Fragments of historical evidence suggest that when Ninus died (perhaps Semiramis assisted in the process?) she bec
ame an extremely powerful and effective ruler. Historians are not in agreement, but there is enough evidence of the reign of Semiramis to make it more than merely myth or legend. One touching detail recorded by some historians is that she had truly loved only Menon, and even in old age she still wore and treasured a necklace that he had given her long ago when he first found her among the shepherds who had brought her up.
Was Derceto (Atergatis) perhaps also a historical person? If so, what was the real significance of her strong association with the moon and the sea, and did she have any extraordinary paranormal powers? Was it her genetic inheritance that made Semiramis so intelligent and effective?

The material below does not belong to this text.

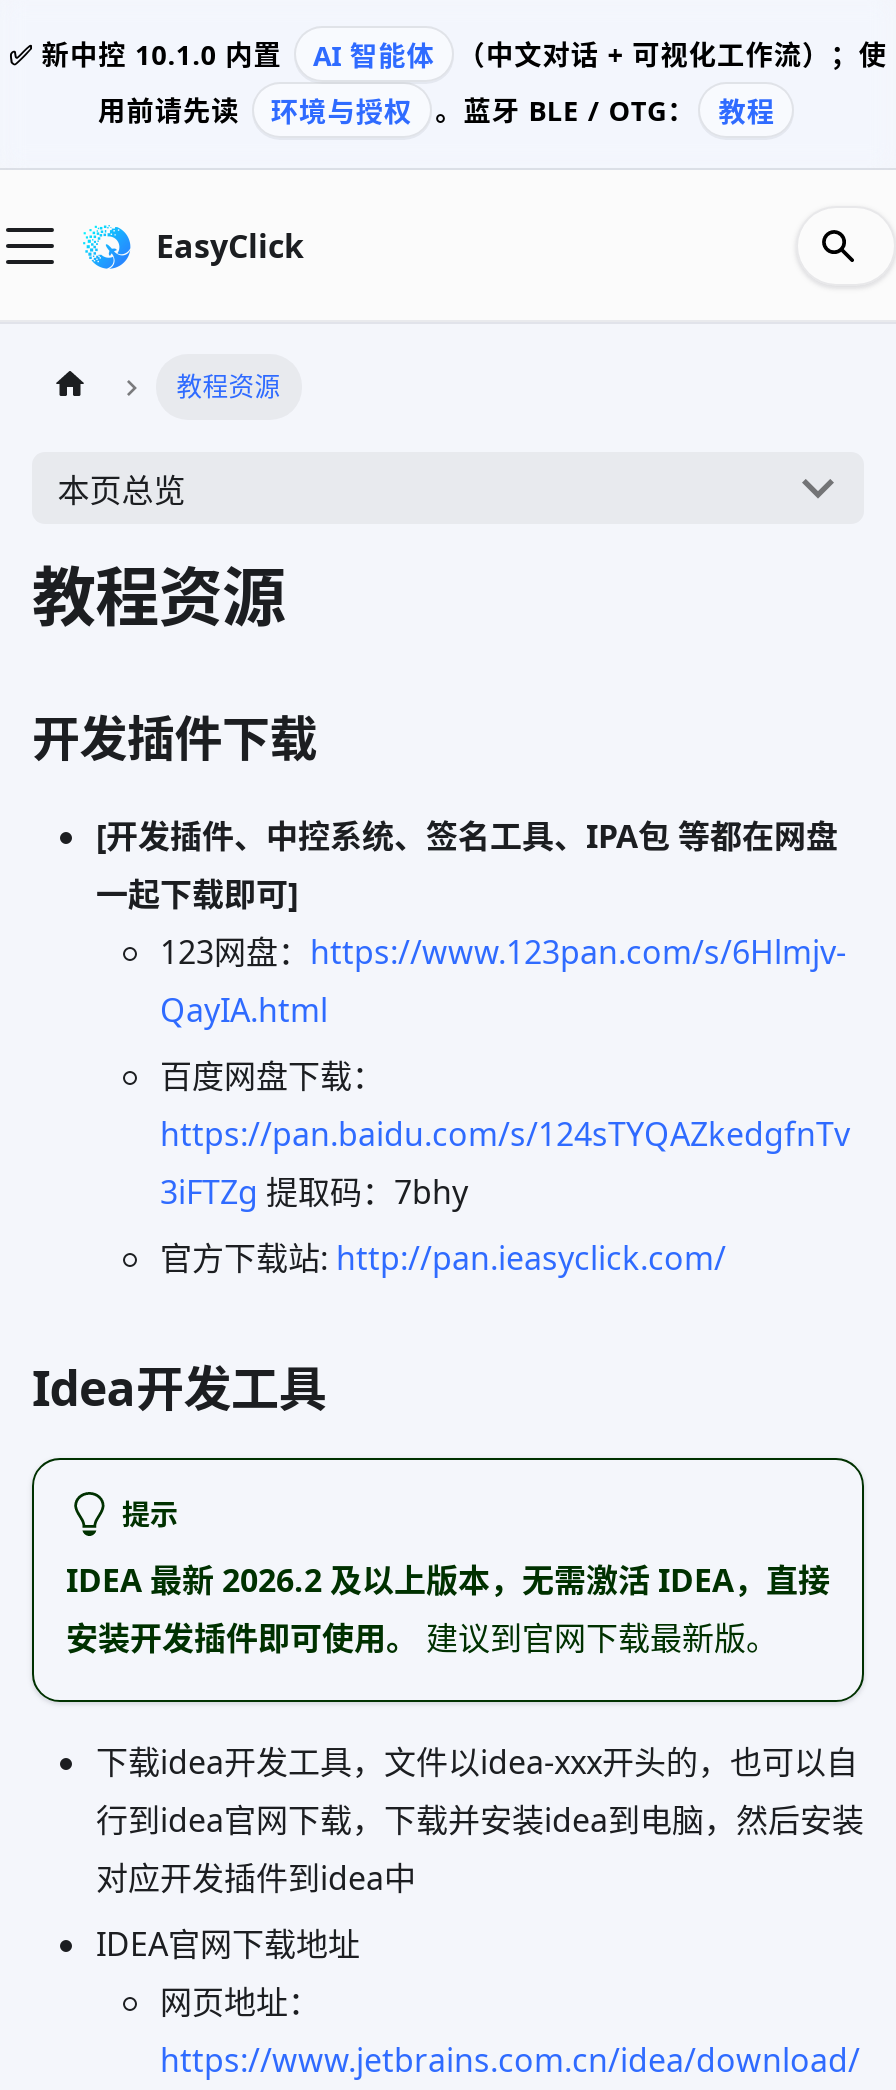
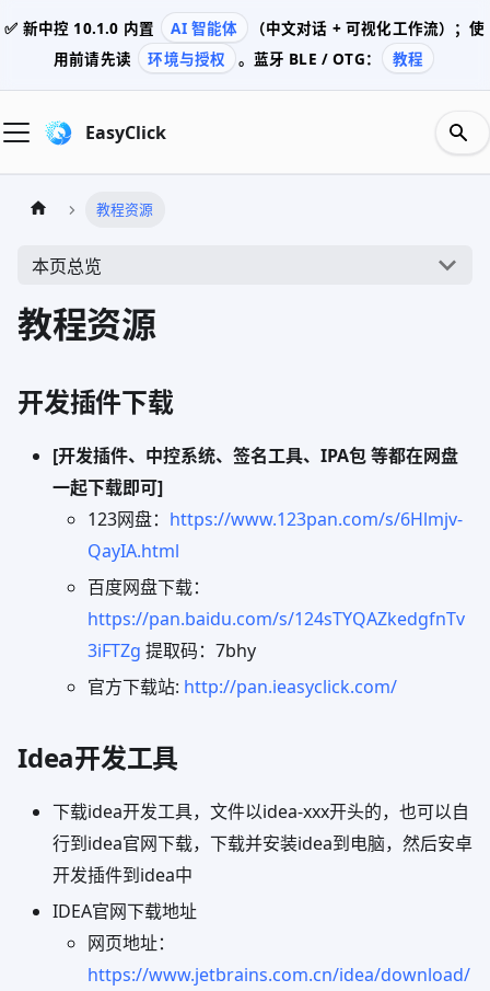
[30,1456,866,1706] [image] | 提示 | IDEA 最新 2026.2 及以上版本，无需激活 IDEA，直接 | 安装开发插件即可使用。建议到官网下载最新版。 -> none
[96,1798,864,1900] 行到idea官网下载，下载并安装idea到电脑，然后安装 | 对应开发插件到idea中 -> [52,831,472,887] 行到idea官网下载，下载并安装idea到电脑，然后安卓 | 开发插件到idea中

In addition to major marine deities, the ancient theologies peopled their pantheons with sirens and water nymphs, beautiful to look at and accomplished singers and musicians. Sirens were depicted as part woman, part bird, rather than as part woman, part fish.
In mythology they were the daughters of the river god Achelous, and their numbers are given as anywhere from two to eight. Their names indicated the charm of their alluring voices: Aglaophone, for example, meant “the brilliant voice,” and her sister Molpe’s name meant “song.” In their notorious encounter with the wily Odysseus, of Trojan Horse fame, they sang a lyric that would have turned the head of any hero: “Draw near, wonderful Odysseus, greatest and most admired of the Achaeans. Pause in your journey and come to visit our beautiful island. We know everything that happens in the world, and we know of your great deeds at Troy.”
Odysseus had thoughtfully blocked the ears of his crew with wax and ordered them to tie him to the mast so that he could hear the wonderful siren sounds without succumbing to their fatal temptations.
The Sirens finally met their match when the Argonauts sailed past their island of treachery and death. Orpheus, the master musician and singer, whose powers vastly excelled theirs, defeated them, and, overwhelmed by his superior skills, the Sirens were turned into rocks — all except for Parthenope. She leapt into the sea and was drowned. Her body, according to legend, was washed ashore at the site of the future city of Naples.